* [Task instructions]: Once you reach the line with "html: none ->", transcribe it and every line after it to the end of the records, exactly, but not the pictures.

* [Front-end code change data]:

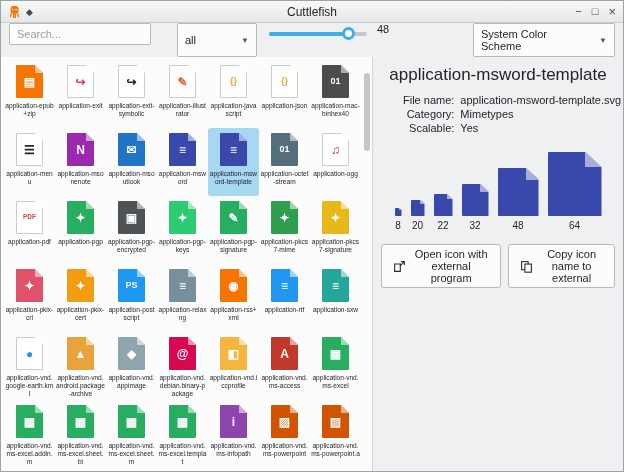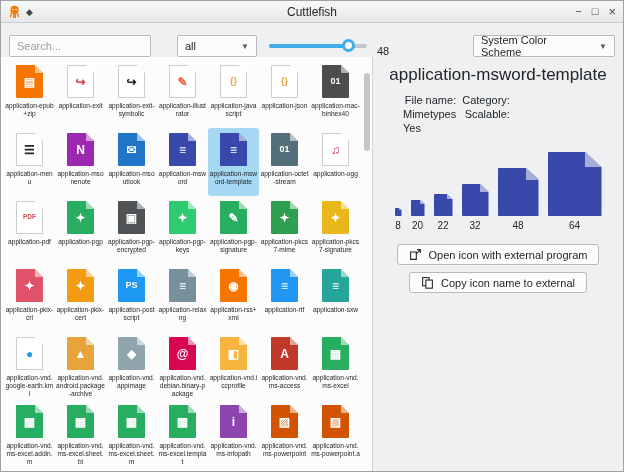"Search..." .toolbar { align-items: flex-end -> flex-start }
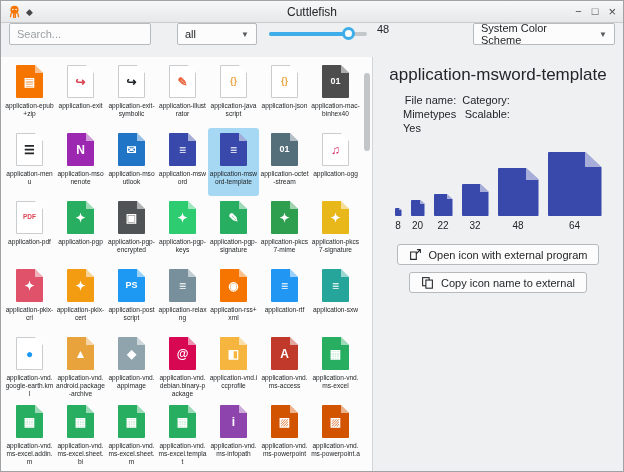"all" .dropdown { padding: 4px 7px -> 16px 7px }
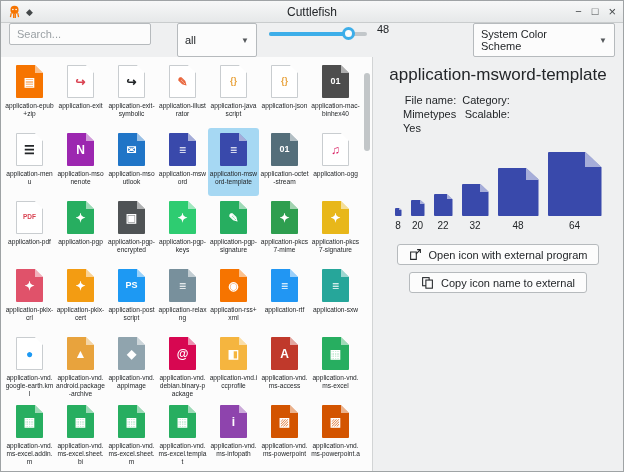"application-msword-template.svg" span { html: none -> <span>application-msword-template.svg</span> }
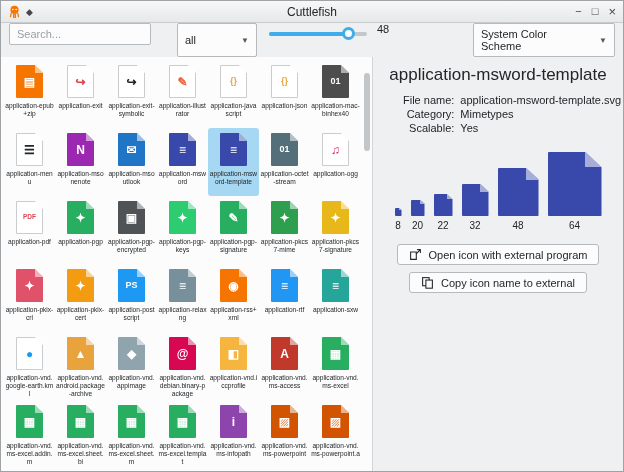"Open icon with external program" .btn-col { flex-direction: column -> row }
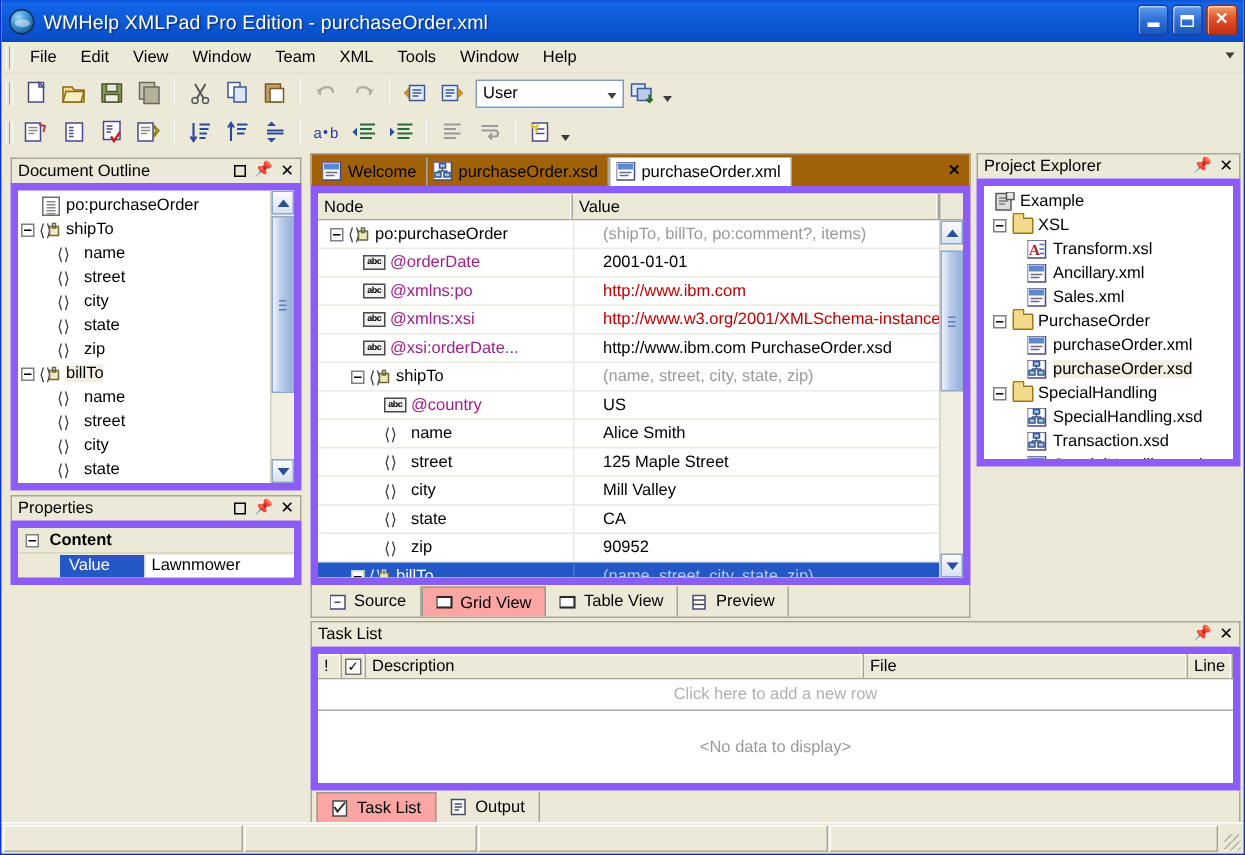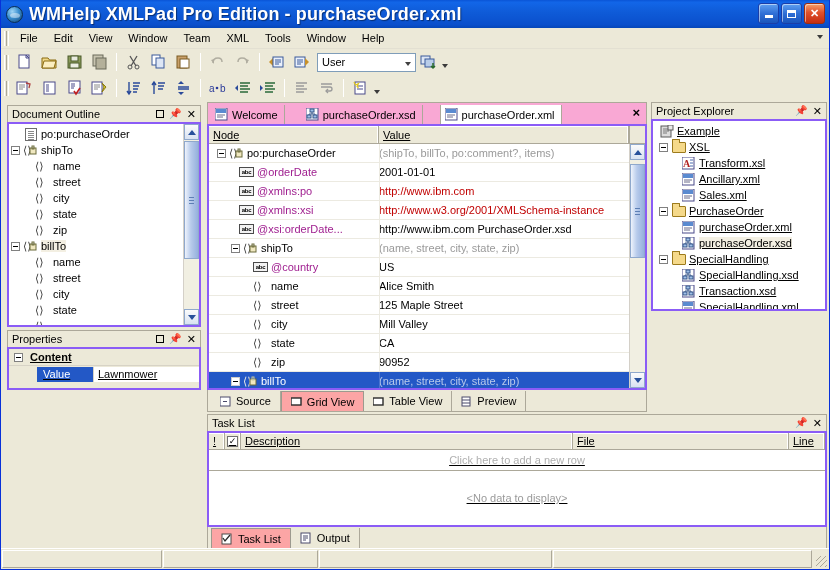"WMHelp XMLPad Pro Edition -" #title-text { font-size: 18px -> 13px; font-weight: bold -> normal }
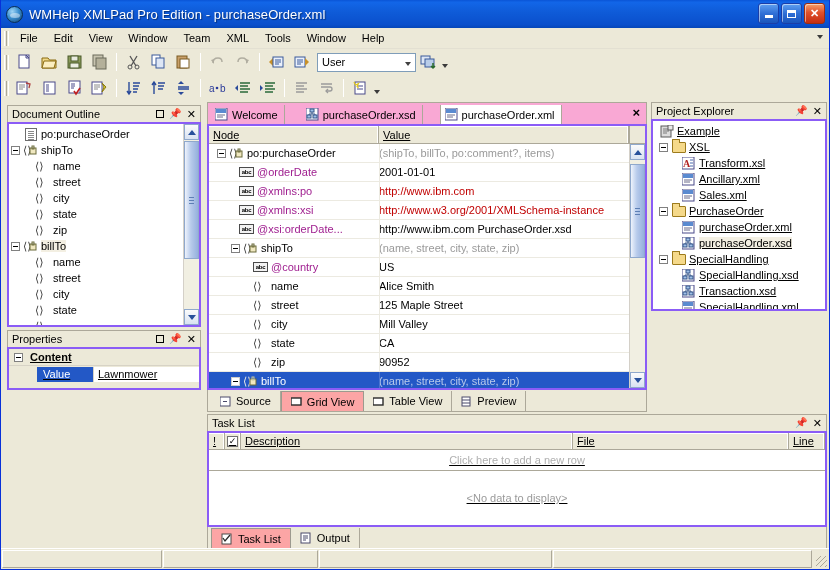"Welcome" #editor-tabs { background: #f9a8d4 -> #a16207; gap: 17px -> none }
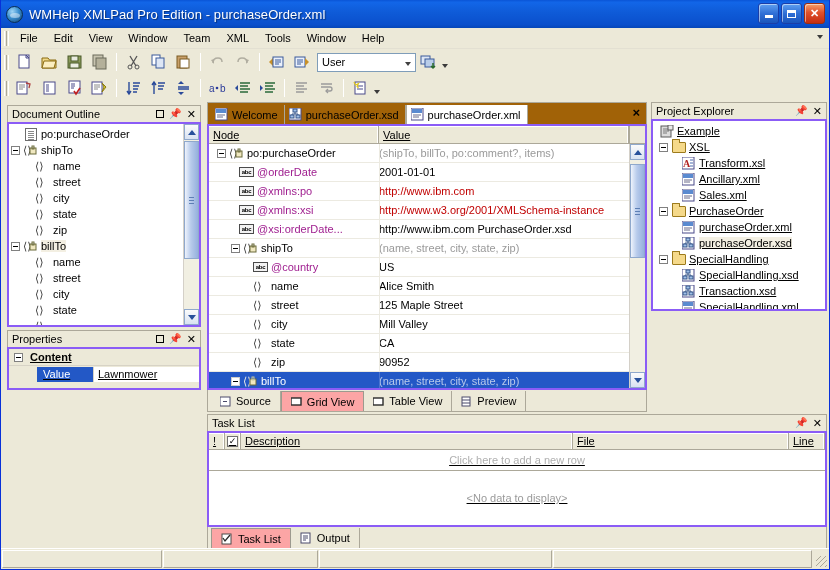"po:purchaseOrder" .panel-body { border: 2px solid #8b5cf6 -> 5px solid #8b5cf6; text-decoration: underline -> none }
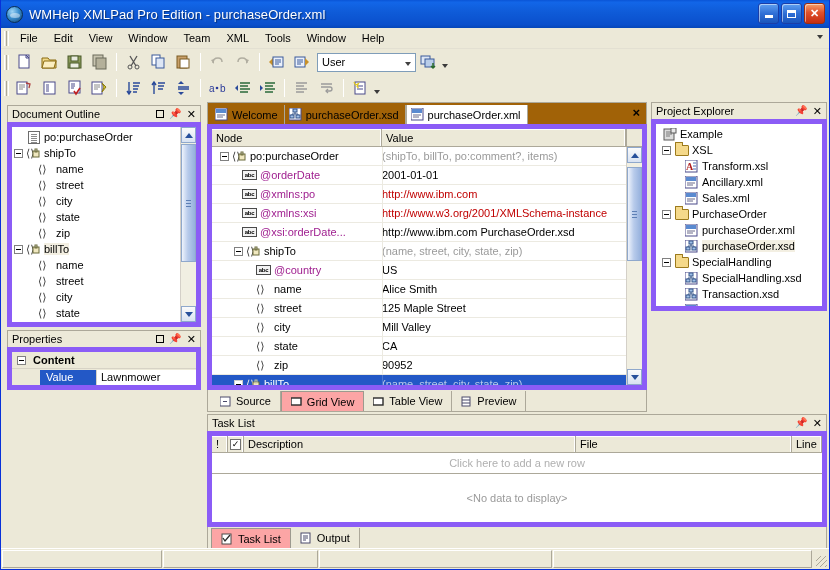"(shipTo, billTo, po:comment?, items)" .gval { padding-left: 0 -> 20px }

* [Task output]:
"application-msword-template.svg" span { html: none -> <span>application-msword-template.svg</span> }
"Open icon with external program" .btn-col { flex-direction: column -> row }
"WMHelp XMLPad Pro Edition -" #title-text { font-size: 18px -> 13px; font-weight: bold -> normal }
"Welcome" #editor-tabs { background: #f9a8d4 -> #a16207; gap: 17px -> none }
"po:purchaseOrder" .panel-body { border: 2px solid #8b5cf6 -> 5px solid #8b5cf6; text-decoration: underline -> none }
"(shipTo, billTo, po:comment?, items)" .gval { padding-left: 0 -> 20px }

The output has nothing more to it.